Who: Josh Brolin, Ryan Gosling, Sean Penn, Emma Stone and Nick Nolte
What: A crew of LAPD enforcers team up to take down vicious mobster Mickey Cohen.
When: January 11th
Why: After getting bumped from its September release date to accommodate reshoots following the Aurora, Colorado tragedy (particularly a scene involving machine guns in a movie theater), it’s a little sad to see Ruben Fleischer’s police drama land in the dregs of January, because it deserves better than that. Loosely based on the LAPD’s war against organized crime during the late 40s and early 50s, the film’s cast is packed with enough talent – from its major stars to supporting players like Giovanni Ribisi, Anthony Mackie, Michael Pena and Robert Patrick – to rival any of the “Ocean’s Eleven” movies. Though I was disappointed by Fleischer’s last effort, the crime comedy “30 Minutes or Less,” it’ll be interesting to see how the “Zombieland” director handles more serious material, and whether his unique visual style clashes with the particular look of that era.

“A HAUNTED HOUSE”

Who: Marlon Wayans, Essence Atkins, Nick Swardson and David Koechner
What: When Malcolm and Keisha learn that a demon resides in their dream home, Malcolm turns to a priest, a psychic, and a team of ghostbusters for help.
When: January 11th
Why: Unless you’re a fan of the “Scary Movie” franchise, which Marlon Wayans helped launch over a decade ago, it’s hard to imagine you’ll have any sort of interest in his new horror comedy, which parodies found footage films like “Paranormal Activity” and “The Devil Inside.” But if those awful spoof movies by Jason Friedberg and Aaron Seltzer taught us anything, it’s that there’s definitely a market for this brand of lowbrow idiocy, although you’d be hard-pressed to find anyone to actually admit it.
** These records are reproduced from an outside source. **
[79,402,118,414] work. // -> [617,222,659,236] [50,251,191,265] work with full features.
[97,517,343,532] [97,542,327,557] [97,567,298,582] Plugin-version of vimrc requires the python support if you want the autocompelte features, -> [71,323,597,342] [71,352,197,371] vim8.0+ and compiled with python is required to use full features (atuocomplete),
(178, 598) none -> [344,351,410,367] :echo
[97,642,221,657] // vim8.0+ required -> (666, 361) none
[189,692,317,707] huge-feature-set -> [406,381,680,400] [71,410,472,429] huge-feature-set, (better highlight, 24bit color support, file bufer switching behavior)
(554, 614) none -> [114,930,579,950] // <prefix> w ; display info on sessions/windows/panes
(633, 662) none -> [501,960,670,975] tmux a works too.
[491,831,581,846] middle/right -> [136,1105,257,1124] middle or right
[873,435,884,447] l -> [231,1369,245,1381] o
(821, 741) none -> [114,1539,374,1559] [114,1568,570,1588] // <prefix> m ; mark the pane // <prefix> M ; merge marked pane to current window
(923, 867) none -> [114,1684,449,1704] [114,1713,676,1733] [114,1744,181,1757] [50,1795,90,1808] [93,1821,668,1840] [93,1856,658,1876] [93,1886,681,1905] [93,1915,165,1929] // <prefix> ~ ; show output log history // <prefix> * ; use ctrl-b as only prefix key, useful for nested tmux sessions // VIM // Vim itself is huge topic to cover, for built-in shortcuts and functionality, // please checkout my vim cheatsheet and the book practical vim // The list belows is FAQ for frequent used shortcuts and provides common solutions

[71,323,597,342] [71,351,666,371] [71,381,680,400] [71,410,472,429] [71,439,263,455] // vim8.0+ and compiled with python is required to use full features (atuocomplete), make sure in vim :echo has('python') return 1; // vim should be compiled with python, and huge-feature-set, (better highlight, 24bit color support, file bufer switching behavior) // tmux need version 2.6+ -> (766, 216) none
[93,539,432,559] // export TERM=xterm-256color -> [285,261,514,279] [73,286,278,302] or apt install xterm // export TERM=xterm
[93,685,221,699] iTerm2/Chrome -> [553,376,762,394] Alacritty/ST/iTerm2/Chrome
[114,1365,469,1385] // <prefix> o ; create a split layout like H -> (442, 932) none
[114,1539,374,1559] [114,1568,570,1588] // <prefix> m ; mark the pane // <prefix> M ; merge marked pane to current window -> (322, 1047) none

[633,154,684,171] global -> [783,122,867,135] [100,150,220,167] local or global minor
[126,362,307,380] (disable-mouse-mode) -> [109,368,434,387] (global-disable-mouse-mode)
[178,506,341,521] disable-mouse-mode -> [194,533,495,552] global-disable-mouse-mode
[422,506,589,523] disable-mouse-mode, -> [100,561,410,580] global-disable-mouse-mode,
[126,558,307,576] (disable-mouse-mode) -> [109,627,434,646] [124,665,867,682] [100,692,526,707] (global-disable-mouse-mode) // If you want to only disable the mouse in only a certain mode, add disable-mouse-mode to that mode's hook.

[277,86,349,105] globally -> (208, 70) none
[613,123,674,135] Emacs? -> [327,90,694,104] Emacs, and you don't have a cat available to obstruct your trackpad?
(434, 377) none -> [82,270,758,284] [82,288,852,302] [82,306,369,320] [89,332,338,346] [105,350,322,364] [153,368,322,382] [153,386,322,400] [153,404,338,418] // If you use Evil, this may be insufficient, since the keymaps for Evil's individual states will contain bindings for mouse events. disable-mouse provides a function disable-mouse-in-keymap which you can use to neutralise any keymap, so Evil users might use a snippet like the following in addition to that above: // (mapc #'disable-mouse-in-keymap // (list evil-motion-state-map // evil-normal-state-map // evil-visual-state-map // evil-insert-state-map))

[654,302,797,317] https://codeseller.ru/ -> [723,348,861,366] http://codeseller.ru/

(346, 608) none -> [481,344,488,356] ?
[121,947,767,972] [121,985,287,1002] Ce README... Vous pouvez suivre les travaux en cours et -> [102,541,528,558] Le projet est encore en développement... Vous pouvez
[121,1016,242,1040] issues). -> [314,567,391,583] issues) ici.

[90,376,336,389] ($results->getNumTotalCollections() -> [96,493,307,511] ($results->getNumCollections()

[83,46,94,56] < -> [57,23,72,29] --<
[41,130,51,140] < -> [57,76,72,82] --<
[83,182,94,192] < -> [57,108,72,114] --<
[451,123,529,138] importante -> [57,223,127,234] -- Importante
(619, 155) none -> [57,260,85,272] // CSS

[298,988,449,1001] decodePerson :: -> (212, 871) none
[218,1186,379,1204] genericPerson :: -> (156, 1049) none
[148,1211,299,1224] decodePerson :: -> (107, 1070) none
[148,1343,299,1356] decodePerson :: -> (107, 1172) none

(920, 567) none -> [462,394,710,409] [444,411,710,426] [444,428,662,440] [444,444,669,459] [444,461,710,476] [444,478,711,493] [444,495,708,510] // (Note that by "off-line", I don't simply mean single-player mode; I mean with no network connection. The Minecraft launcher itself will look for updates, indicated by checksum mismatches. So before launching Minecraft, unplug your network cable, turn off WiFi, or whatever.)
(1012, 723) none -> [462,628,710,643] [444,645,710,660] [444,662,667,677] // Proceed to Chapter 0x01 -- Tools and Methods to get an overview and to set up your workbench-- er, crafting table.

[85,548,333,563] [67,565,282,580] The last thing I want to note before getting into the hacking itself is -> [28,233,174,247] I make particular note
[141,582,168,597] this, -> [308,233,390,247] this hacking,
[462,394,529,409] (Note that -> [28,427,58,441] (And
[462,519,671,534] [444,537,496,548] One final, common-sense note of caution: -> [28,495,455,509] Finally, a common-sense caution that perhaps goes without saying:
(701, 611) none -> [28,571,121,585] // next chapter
That doesn’t mean they don’t exist, but even for a spoof movie, “A Haunted House” looks embarrassingly bad for everyone involved, including those dumb enough to waste their time and money.

“THE LAST STAND”

Who: Arnold Schwarzenegger, Johnny Knoxville, Forest Whitaker and Luis Guzman
What: The leader of a drug cartel busts out of a courthouse and speeds to the Mexican border, where the only thing in his path is a sheriff and his inexperienced staff.
When: January 18th
Why: Between the English-language debuts of Kim Ji-woon and Park Chan-wook, and Spike Lee’s upcoming remake of the cult classic “Oldboy,” the Korean invasion is in full swing, and deservedly so, because they’re making some of the best movies at the moment. Kim Ji-woon’s revenge thriller “I Saw the Devil” was one of my favorite films of 2011, so it’s not surprising that his fans have been drooling over the prospect of his Hollywood debut, and the fact that it also happens to be Arnold Schwarzenegger’s first starring role in a decade will probably bring it even more attention. That could end up hurting the movie more than it helps it if expectations are set too high, but the script didn’t earn a place on the Black List for nothing, and if it’s anything like Kim’s oddball Western “The Good, the Bad, the Weird,” then U.S. audiences could be in for a fun treat.